Among the lines of the records, please find those that contain the word "white" and copy them.

___ DATA LISTING ___

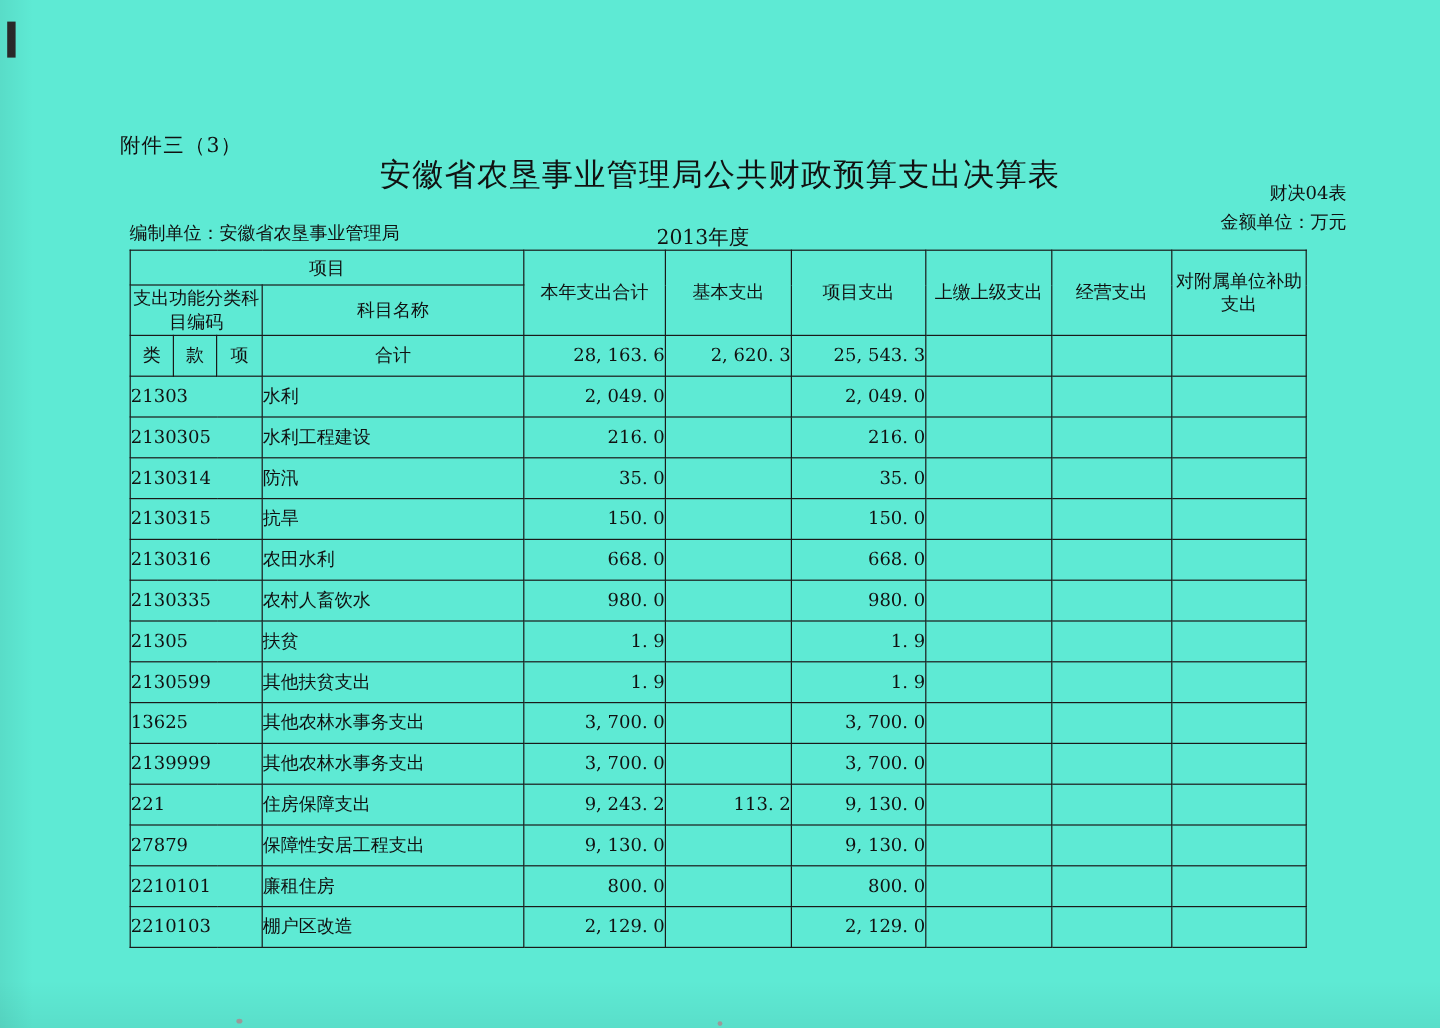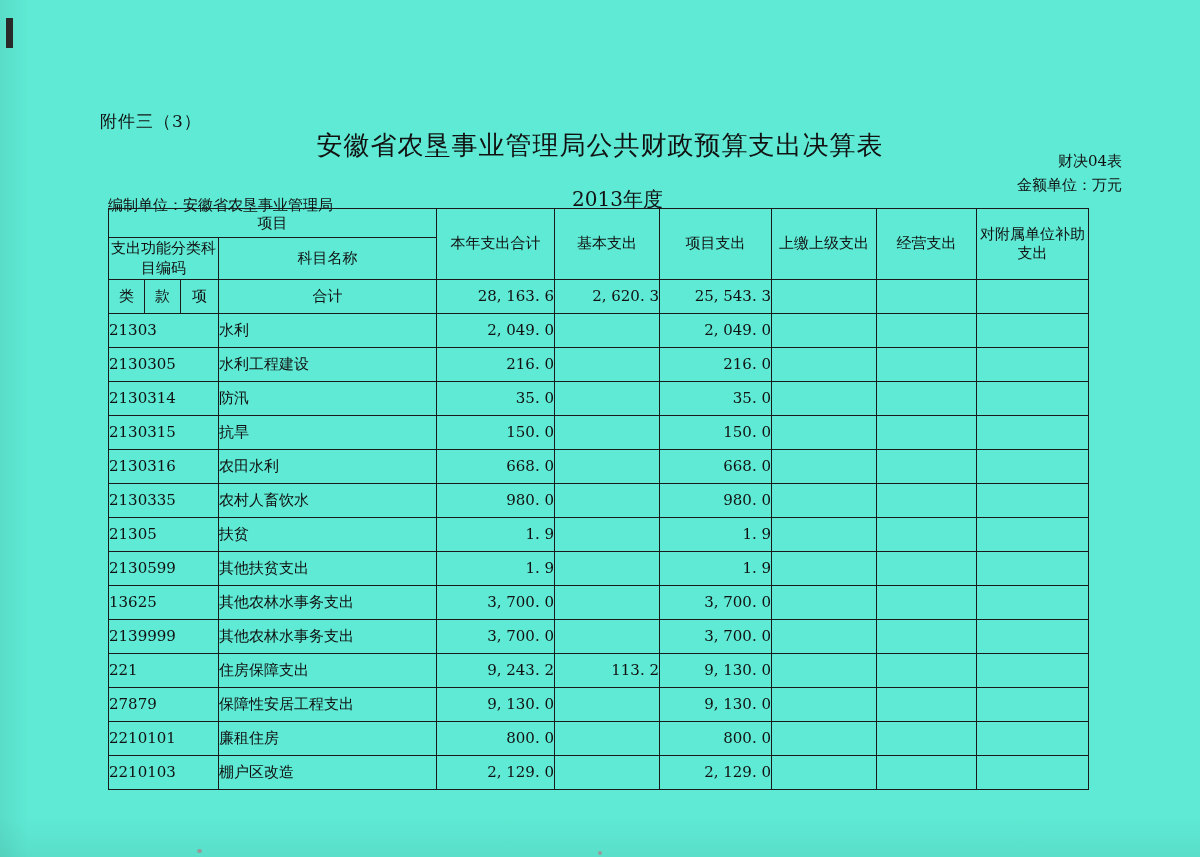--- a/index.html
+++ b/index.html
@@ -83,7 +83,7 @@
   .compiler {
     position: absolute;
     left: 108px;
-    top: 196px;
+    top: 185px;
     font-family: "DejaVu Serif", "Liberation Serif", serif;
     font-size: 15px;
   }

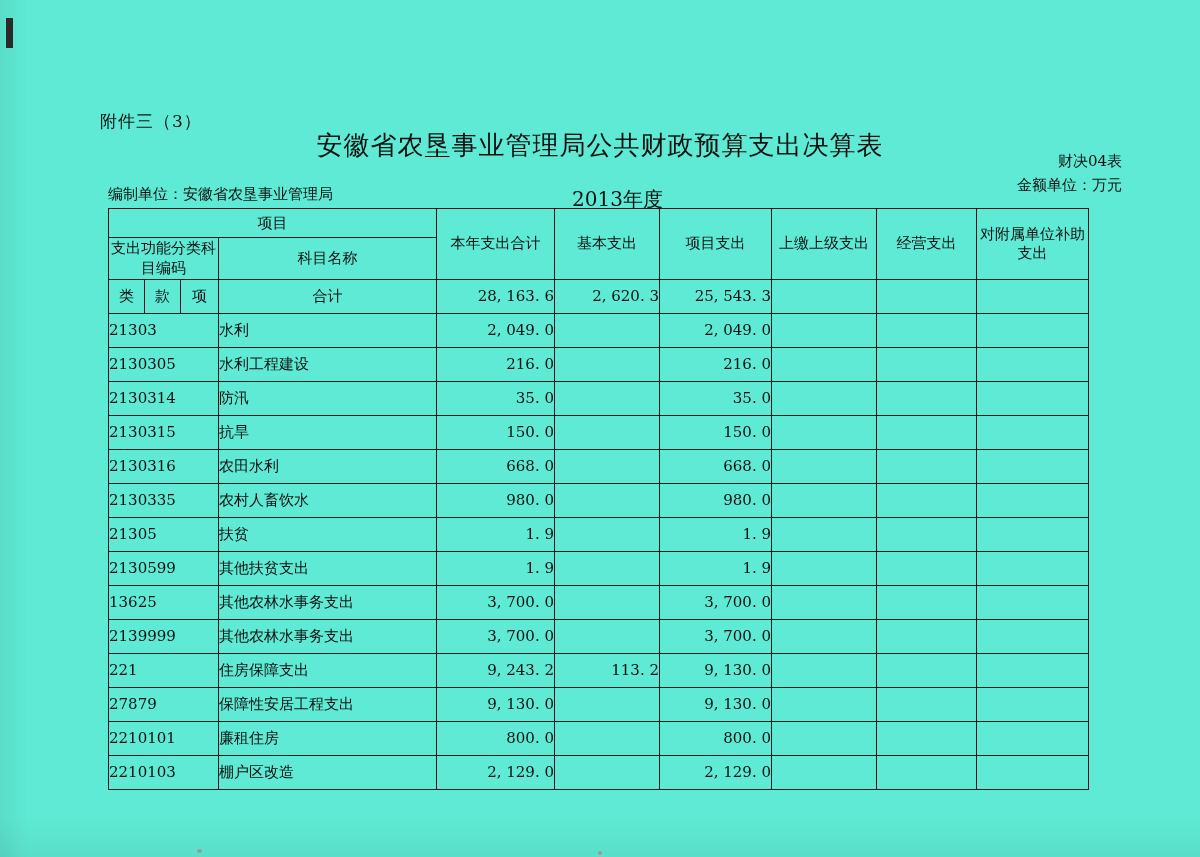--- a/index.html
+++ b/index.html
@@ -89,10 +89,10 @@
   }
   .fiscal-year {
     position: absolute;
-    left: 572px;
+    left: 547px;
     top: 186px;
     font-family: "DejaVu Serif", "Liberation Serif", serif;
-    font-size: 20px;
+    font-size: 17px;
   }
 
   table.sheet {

___
___ DATA LISTING ___

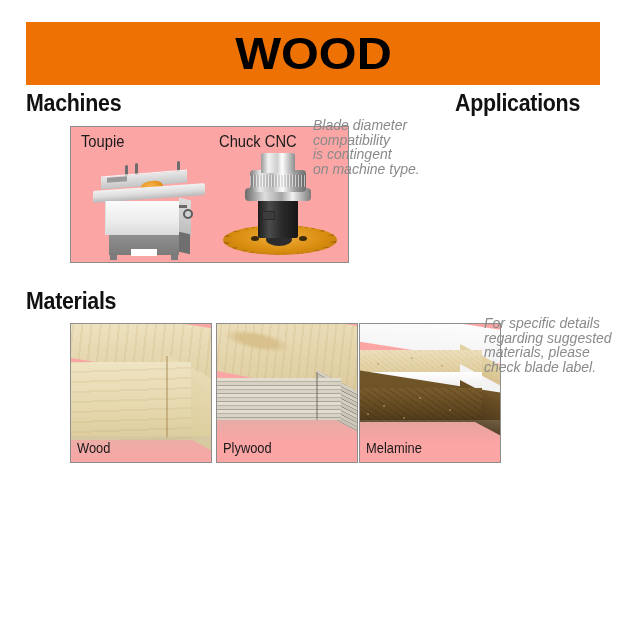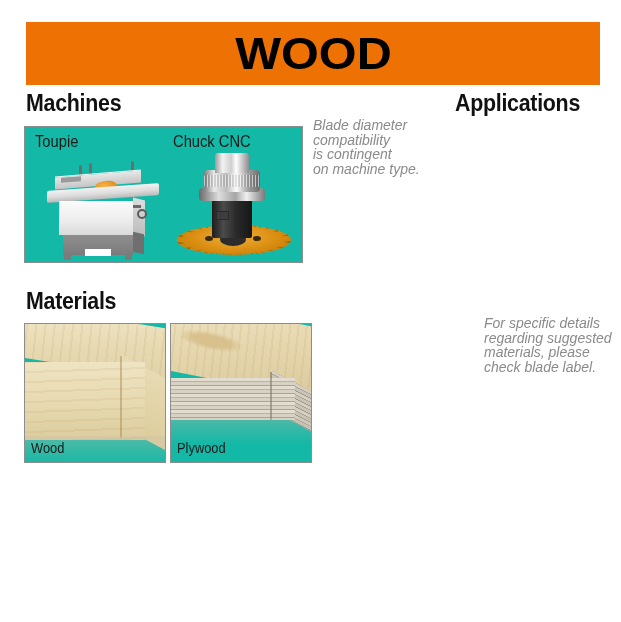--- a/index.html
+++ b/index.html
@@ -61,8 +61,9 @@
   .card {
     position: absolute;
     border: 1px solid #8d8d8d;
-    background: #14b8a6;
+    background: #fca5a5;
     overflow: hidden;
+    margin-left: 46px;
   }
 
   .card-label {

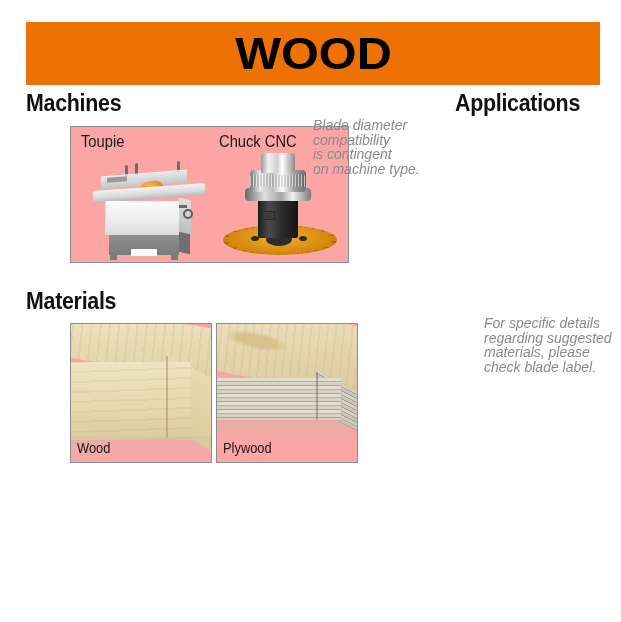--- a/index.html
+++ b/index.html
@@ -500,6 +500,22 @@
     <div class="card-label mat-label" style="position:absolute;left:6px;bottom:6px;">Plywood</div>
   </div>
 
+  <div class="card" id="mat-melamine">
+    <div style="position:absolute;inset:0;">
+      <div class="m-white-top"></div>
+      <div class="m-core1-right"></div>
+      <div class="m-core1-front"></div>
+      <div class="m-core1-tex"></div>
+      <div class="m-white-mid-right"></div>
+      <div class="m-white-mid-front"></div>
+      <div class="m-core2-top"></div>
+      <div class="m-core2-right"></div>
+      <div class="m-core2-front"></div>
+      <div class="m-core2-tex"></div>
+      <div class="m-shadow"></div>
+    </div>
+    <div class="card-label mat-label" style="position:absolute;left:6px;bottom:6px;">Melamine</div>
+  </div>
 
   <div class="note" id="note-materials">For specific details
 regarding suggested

___
___ DATA LISTING ___

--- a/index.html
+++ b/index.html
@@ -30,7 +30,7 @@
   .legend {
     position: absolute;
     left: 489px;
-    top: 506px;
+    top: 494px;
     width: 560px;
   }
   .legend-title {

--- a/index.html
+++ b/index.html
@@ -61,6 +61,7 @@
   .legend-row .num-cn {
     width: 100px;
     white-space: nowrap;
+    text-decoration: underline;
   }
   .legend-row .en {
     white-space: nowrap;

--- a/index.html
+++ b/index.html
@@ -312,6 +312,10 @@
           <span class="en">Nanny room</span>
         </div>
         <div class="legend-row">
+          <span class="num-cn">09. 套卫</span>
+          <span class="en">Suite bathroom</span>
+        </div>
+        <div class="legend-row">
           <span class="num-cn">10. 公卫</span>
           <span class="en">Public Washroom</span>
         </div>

___

REPLY TO THE EXERCISE -
+      <div class="m-white-top"></div>
+      <div class="m-white-mid-right"></div>
+      <div class="m-white-mid-front"></div>
     white-space: nowrap;
     white-space: nowrap;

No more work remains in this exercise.